Recovery Plan – Che fare? Dibattito.
di Franco Meloni, fisico.
La pandemia ci può dare una grande occasione per ripensare a come vogliamo il futuro della Terra, in generale, e della Sardegna in particolare.
Per quanto ci riguarda, si può ricordare che l’Irlanda all’inizio del ‘900 ha basato il proprio sostentamento prevalentemente sulla coltivazione delle patate. Quando i raccolti sono stati vanificati da una malattia delle piante, moltissimi sono morti per fame, e moltissimi hanno emigrato nell’allora accogliente USA.
Noi abbiamo un grandissimo problema di emigrazione e abbiamo basato prevalentemente la nostra ricchezza sul turismo.
Abbiamo bisogno delle migliori intelligenze e quindi l’istruzione deve avere la preminenza sui nostri futuri impegni.
Abbiamo necessità di avere lavoro, che da dignità.
Dobbiamo scegliere se essere un popolo di sottomessi camerieri o indicare, piuttosto, una via giusta per una convivenza accogliente, tollerante e in grado di far crescere nel confronto con altre culture.
Dobbiamo razionalizzare le scelte e, prima di tutto, dobbiamo renderci conto che non si può e non si deve demandare ad altri la scelta che riguarda i nostri figli.

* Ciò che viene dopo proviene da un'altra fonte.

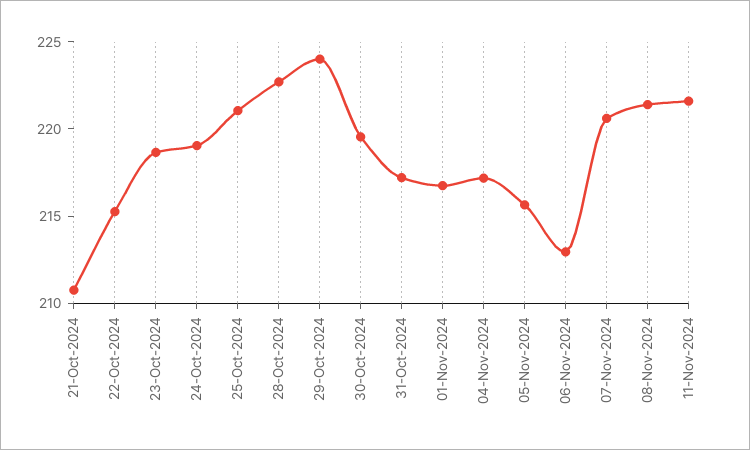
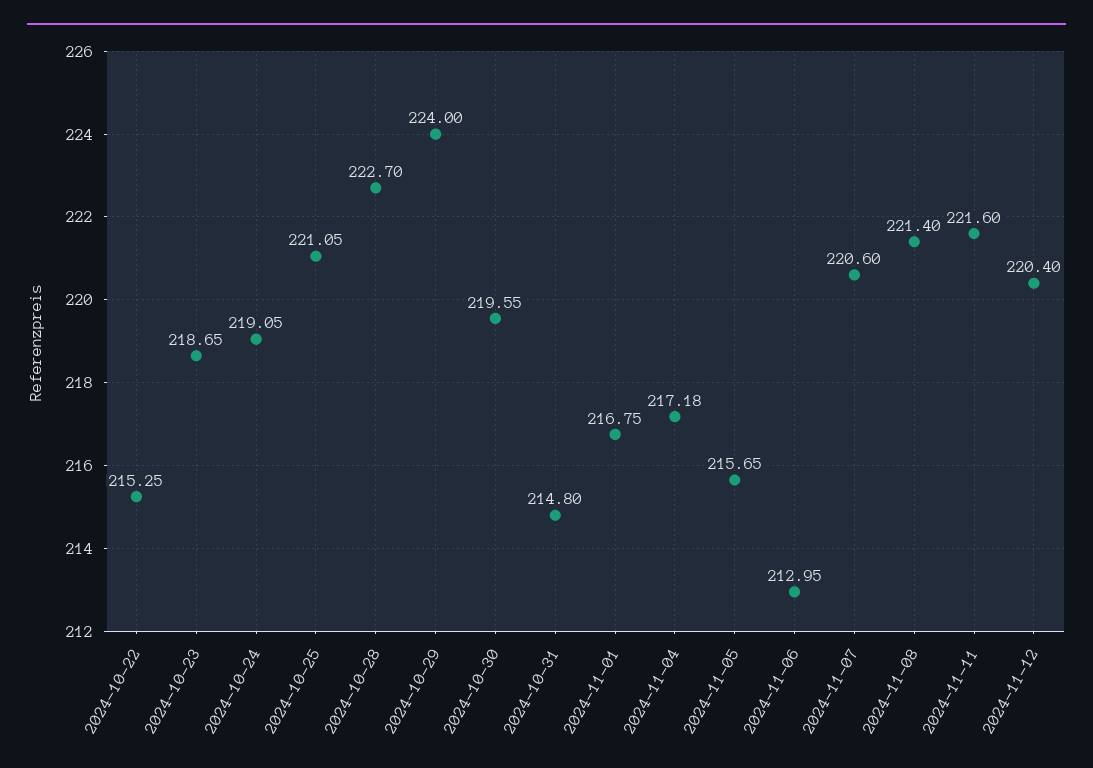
21-Oct-2024: 211 -> none
31-Oct-2024: 217 -> 214.8
2024-11-12: none -> 220.4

La partecipazione politica deve essere ritenuta fondamentale per rigenerare una classe dirigenziale degna di questo nome.
La democrazia, unica forma di amministrazione sociale che ha il compito di equilibrare il vantaggio dei singoli con quelli della comunità, può funzionare solo se gli elettori hanno una consapevolezza critica delle scelte che stanno compiendo. Nessuna scusa per l’ignoranza.
Non bisogna essere degli esperti di macroeconomia per capire che bisogna iniziare dando corpo alle infrastrutture.
La Sardegna ha bisogno di potenziare un sistema ferroviario che, senza ambire alla grande velocità, ci permetta di non usare l’automobile per spostarci da un capo all’altro della nostra piccola isola in due ore.
L’edilizia deve privilegiare la messa a norma di ospedali – da riorganizzare data la possibile ricomparsa del virus, comunque si chiami – dislocati nel territorio con punte di eccellenza da valutare con grande senso critico.
Devono essere messe in grado di funzionare le scuole, che devono adottare tecniche di didattica obbligate dalla pandemia. Si deve fare uno sforzo colossale per passare dalla carenza di carta igienica alla condivisione telematica.
Nello sviluppo delle conoscenze, a livello universitario, si deve dare priorità allo studio del reperimento dei beni alimentari nel rispetto della natura. Nessun terreno deve restare incolto o non rimboschito.
Abbiamo una tradizione culturale millenaria e questa deve essere utilizzata perché le nostre pietre fitte, i nostri nuraghi, i nostri pozzi sacri siano oggetto di studio da parte di persone che vogliano essere viaggiatori e non turisti.
Se vogliamo essere degni figli dei costruttori delle mille torri dobbiamo sostenere la cultura in tutte le sue forme. Le nostre musiche, i colori dei vestiti, l’eleganza dei nostri gioielli, la melodia delle nostre poesie devono essere orgoglioso tratto che ci rende consapevoli della nostra parte nella storia.
Abbiamo un grande compito davanti a noi. Facendo rientrare i nostri emigranti, cerchiamo di ripopolare i paesi che, in una nuova prospettiva abitativa, possono essere modello per una vita più rispettosa della terra che ci accoglie.
Abbiamo bisogno di usare tutta la nostra intelligenza per uscire dalla caverna dove ci ha confinato il nostro egoismo.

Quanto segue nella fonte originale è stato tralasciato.